### Work instructions
Show every line from the data below that includes "core".

[Opening Material provided section]

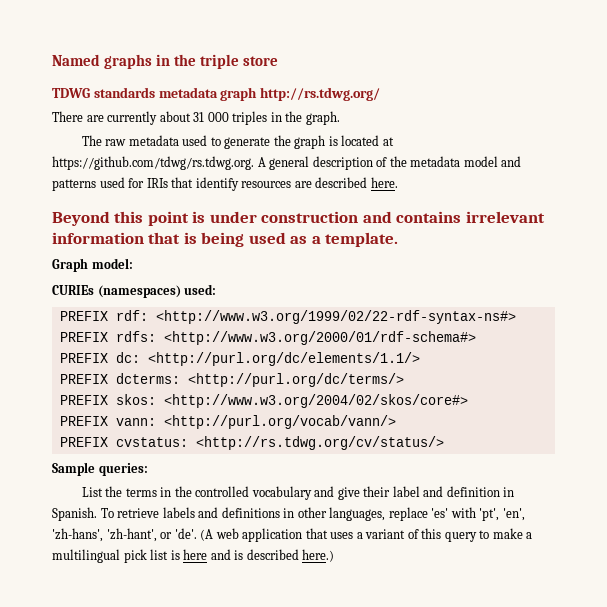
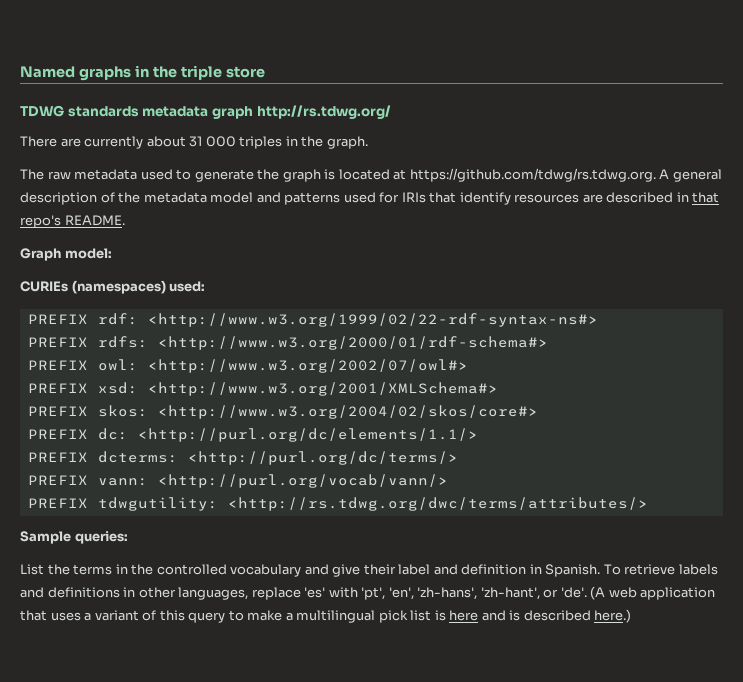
[370,177,398,188] [52,211,545,226] [52,232,399,247] here. // Beyond this point is under construction and contains irrelevant information that is being used as a template. -> [676,192,720,203] [20,215,125,228] in that repo's README.
(476, 338) none -> [27,359,468,373] [27,382,498,396] [27,405,538,419] // PREFIX owl: <http://www.w3.org/2002/07/owl#> // PREFIX xsd: <http://www.w3.org/2001/XMLSchema#> // PREFIX skos: <http://www.w3.org/2004/02/skos/core#>
[59,394,468,408] // PREFIX skos: <http://www.w3.org/2004/02/skos/core#> -> (458, 458) none
[115,436,444,450] cvstatus: <http://rs.tdwg.org/cv/status/> -> [97,497,648,511] tdwgutility: <http://rs.tdwg.org/dwc/terms/attributes/>

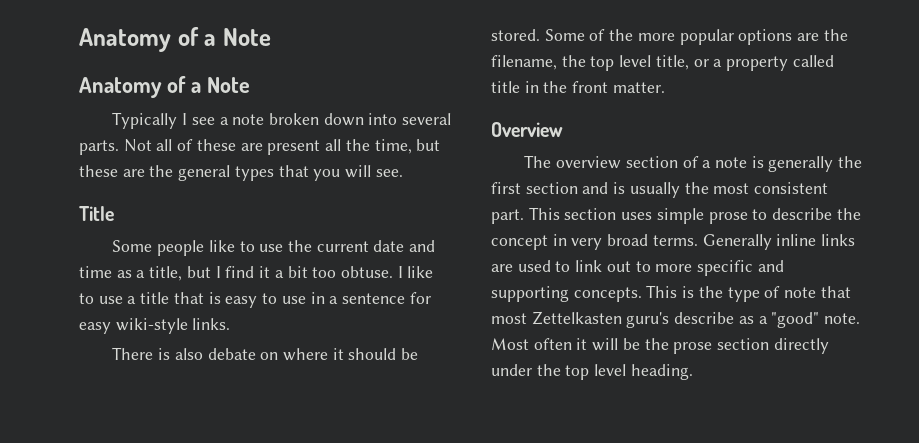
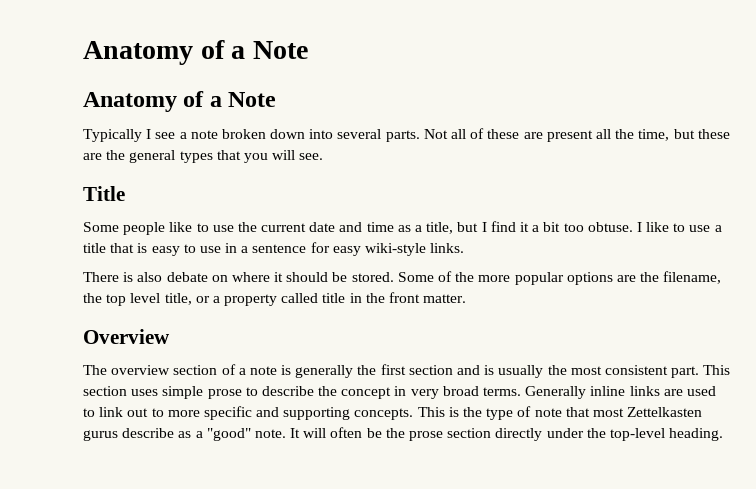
[626,312,670,328] guru's -> [83,430,118,441] gurus
[491,338,619,351] Most often it will -> [290,427,363,438] It will often
[565,364,627,380] top level -> [609,428,665,441] top-level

[Closing Material provided section]

### Written solution
(476, 338) none -> [27,359,468,373] [27,382,498,396] [27,405,538,419] // PREFIX owl: <http://www.w3.org/2002/07/owl#> // PREFIX xsd: <http://www.w3.org/2001/XMLSchema#> // PREFIX skos: <http://www.w3.org/2004/02/skos/core#>
[59,394,468,408] // PREFIX skos: <http://www.w3.org/2004/02/skos/core#> -> (458, 458) none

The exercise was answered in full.